What is required:
Please retype the records below exactly, omitting any images.

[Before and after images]
● ● ●

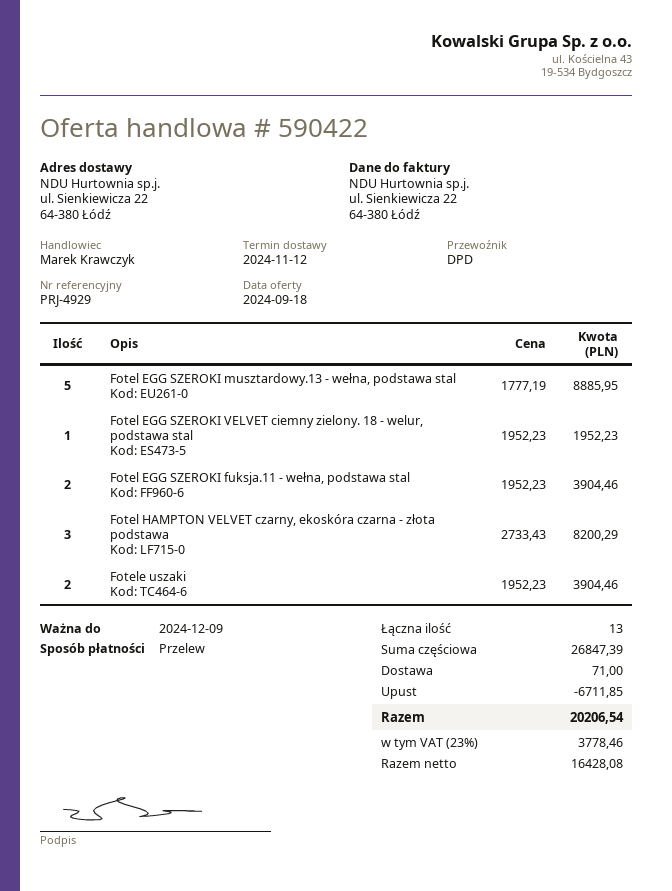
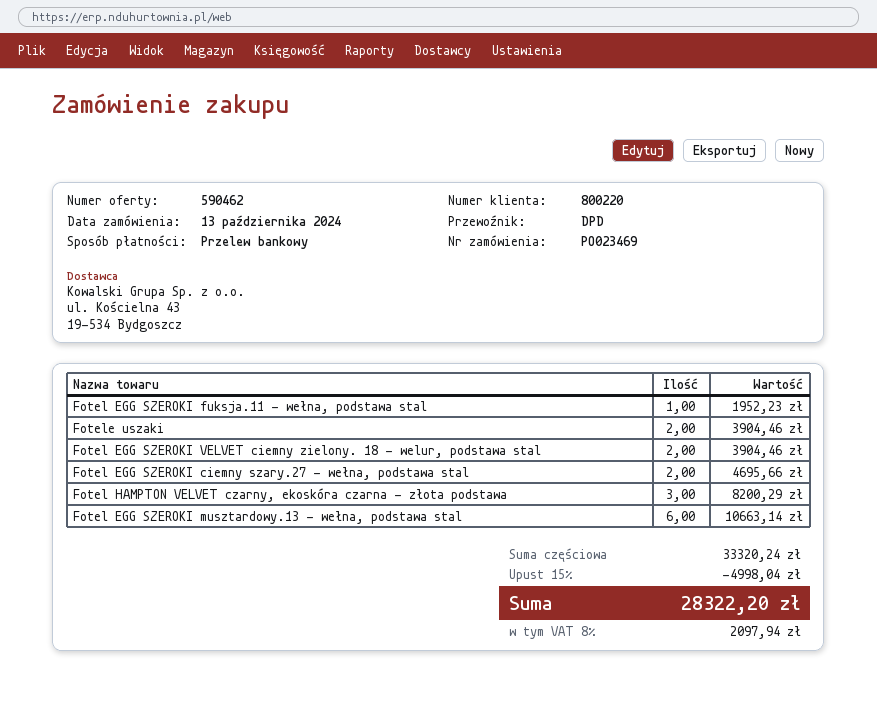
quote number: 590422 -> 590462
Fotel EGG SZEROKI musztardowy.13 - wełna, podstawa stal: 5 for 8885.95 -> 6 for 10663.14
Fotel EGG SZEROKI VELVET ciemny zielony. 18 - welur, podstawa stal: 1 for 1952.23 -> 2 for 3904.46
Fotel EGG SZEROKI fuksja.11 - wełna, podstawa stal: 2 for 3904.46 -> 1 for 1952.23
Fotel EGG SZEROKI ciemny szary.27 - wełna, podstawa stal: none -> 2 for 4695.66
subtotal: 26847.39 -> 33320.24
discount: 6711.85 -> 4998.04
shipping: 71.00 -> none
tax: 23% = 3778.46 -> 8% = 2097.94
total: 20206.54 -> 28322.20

● ● ●

Output for this task:
quote number: 590422 -> 590462
Fotel EGG SZEROKI musztardowy.13 - wełna, podstawa stal: 5 for 8885.95 -> 6 for 10663.14
Fotel EGG SZEROKI VELVET ciemny zielony. 18 - welur, podstawa stal: 1 for 1952.23 -> 2 for 3904.46
Fotel EGG SZEROKI fuksja.11 - wełna, podstawa stal: 2 for 3904.46 -> 1 for 1952.23
Fotel EGG SZEROKI ciemny szary.27 - wełna, podstawa stal: none -> 2 for 4695.66
subtotal: 26847.39 -> 33320.24
discount: 6711.85 -> 4998.04
shipping: 71.00 -> none
tax: 23% = 3778.46 -> 8% = 2097.94
total: 20206.54 -> 28322.20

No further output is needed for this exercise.